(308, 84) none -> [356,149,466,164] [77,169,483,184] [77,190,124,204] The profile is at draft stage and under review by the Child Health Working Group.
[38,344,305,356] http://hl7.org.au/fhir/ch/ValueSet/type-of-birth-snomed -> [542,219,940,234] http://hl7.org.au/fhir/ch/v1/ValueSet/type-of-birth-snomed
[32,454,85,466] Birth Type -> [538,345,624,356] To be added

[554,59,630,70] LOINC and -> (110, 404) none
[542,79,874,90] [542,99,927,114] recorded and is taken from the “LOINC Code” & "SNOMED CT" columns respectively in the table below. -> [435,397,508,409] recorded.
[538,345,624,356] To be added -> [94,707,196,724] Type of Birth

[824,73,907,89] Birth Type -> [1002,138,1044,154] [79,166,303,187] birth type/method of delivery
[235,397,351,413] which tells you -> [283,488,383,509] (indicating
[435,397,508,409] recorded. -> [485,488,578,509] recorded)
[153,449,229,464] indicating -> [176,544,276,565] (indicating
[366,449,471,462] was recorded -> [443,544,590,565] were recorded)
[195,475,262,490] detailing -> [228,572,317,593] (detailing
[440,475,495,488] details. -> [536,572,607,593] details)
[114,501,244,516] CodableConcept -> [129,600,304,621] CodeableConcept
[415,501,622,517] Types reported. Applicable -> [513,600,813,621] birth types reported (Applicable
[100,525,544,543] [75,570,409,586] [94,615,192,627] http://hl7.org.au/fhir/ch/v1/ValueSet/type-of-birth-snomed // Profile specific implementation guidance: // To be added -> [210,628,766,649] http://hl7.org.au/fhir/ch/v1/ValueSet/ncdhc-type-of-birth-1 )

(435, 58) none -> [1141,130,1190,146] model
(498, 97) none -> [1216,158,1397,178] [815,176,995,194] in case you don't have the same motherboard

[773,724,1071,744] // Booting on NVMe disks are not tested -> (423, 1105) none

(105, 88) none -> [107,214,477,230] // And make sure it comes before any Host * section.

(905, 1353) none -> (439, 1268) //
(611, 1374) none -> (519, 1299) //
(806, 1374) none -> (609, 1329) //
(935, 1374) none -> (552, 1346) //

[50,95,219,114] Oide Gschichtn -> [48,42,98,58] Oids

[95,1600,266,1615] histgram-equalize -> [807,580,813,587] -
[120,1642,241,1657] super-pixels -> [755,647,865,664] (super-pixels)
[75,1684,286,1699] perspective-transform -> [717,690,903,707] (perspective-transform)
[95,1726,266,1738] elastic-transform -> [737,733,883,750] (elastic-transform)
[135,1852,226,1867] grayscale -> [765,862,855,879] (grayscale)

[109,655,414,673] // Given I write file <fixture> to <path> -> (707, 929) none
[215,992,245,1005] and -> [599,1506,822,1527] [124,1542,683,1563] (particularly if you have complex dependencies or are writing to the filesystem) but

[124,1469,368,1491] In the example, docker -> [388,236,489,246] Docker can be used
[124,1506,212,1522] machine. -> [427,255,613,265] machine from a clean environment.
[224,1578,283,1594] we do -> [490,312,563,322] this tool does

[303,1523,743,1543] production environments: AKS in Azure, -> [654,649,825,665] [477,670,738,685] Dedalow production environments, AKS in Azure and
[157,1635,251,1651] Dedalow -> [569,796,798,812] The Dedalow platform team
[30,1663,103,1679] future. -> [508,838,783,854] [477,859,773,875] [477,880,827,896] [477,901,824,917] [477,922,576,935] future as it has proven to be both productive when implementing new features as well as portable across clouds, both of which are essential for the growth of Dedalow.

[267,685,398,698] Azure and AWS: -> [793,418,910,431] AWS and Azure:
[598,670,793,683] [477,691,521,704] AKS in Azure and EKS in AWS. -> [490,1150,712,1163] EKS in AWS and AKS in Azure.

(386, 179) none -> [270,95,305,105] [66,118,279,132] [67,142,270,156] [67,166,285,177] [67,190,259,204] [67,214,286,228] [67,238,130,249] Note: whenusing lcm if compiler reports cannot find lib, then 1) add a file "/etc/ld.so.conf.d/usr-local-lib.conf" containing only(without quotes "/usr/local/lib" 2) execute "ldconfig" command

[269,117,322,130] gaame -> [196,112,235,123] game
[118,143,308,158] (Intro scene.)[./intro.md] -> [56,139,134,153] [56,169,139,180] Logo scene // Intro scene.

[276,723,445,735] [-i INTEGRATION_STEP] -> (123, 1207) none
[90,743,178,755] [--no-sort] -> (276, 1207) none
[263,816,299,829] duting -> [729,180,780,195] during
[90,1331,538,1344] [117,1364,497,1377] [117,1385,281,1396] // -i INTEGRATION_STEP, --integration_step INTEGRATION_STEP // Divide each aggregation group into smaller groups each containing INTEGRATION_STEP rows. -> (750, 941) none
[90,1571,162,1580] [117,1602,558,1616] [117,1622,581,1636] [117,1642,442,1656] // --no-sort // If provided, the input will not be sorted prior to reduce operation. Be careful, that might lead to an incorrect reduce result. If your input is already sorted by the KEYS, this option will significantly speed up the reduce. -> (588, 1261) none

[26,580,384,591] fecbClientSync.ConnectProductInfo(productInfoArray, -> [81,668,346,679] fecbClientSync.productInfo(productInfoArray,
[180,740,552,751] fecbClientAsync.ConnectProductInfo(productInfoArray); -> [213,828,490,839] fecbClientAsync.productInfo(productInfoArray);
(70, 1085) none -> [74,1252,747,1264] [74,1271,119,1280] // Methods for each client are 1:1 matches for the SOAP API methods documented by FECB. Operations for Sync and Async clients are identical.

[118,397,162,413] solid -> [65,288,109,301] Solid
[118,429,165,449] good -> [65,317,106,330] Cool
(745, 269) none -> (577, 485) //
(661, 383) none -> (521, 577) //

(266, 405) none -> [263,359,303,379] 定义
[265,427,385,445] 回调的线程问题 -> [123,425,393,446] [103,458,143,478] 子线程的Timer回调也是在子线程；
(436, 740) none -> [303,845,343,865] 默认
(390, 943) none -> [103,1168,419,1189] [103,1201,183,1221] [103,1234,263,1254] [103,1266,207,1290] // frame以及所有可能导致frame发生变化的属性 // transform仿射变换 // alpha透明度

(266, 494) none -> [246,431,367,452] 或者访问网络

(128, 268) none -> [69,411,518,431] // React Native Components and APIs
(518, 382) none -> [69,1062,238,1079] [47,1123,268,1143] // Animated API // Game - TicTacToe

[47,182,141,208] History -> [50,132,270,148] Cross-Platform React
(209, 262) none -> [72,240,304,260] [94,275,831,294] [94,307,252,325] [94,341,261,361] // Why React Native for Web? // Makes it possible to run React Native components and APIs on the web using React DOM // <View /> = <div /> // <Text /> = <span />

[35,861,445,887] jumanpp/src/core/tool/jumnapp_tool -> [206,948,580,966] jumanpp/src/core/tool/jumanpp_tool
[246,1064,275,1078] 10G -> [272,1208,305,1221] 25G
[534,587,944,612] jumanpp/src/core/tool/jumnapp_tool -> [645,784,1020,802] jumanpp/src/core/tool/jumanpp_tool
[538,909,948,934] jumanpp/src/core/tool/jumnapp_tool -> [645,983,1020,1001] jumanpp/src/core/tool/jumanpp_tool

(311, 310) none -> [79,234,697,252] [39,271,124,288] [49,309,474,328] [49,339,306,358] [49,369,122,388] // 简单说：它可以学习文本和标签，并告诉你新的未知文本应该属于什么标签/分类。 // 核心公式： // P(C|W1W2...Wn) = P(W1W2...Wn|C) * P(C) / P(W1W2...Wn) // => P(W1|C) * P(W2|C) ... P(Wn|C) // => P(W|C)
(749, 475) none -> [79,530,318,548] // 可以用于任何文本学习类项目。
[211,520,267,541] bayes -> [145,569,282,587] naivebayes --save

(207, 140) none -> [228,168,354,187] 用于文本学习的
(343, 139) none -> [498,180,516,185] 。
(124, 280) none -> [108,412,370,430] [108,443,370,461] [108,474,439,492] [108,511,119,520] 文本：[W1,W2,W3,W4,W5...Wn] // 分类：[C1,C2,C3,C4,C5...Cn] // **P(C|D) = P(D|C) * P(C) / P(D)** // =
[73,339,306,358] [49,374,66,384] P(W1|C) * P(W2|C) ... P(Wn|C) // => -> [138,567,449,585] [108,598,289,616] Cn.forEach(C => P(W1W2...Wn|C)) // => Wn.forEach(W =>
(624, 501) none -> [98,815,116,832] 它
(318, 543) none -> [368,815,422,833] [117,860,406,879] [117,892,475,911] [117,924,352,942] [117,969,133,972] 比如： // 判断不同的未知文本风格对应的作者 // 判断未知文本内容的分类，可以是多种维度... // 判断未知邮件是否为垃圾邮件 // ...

========================

▶ **REQUIREMENT**
Precisely reproduce the lines of the entries, beginning at the first and ending at the one containing "[195,475,262,490] detailing ->". Add nothing.

▶ **WORKED SOLUTION**
(308, 84) none -> [356,149,466,164] [77,169,483,184] [77,190,124,204] The profile is at draft stage and under review by the Child Health Working Group.
[38,344,305,356] http://hl7.org.au/fhir/ch/ValueSet/type-of-birth-snomed -> [542,219,940,234] http://hl7.org.au/fhir/ch/v1/ValueSet/type-of-birth-snomed
[32,454,85,466] Birth Type -> [538,345,624,356] To be added

[554,59,630,70] LOINC and -> (110, 404) none
[542,79,874,90] [542,99,927,114] recorded and is taken from the “LOINC Code” & "SNOMED CT" columns respectively in the table below. -> [435,397,508,409] recorded.
[538,345,624,356] To be added -> [94,707,196,724] Type of Birth

[824,73,907,89] Birth Type -> [1002,138,1044,154] [79,166,303,187] birth type/method of delivery
[235,397,351,413] which tells you -> [283,488,383,509] (indicating
[435,397,508,409] recorded. -> [485,488,578,509] recorded)
[153,449,229,464] indicating -> [176,544,276,565] (indicating
[366,449,471,462] was recorded -> [443,544,590,565] were recorded)
[195,475,262,490] detailing -> [228,572,317,593] (detailing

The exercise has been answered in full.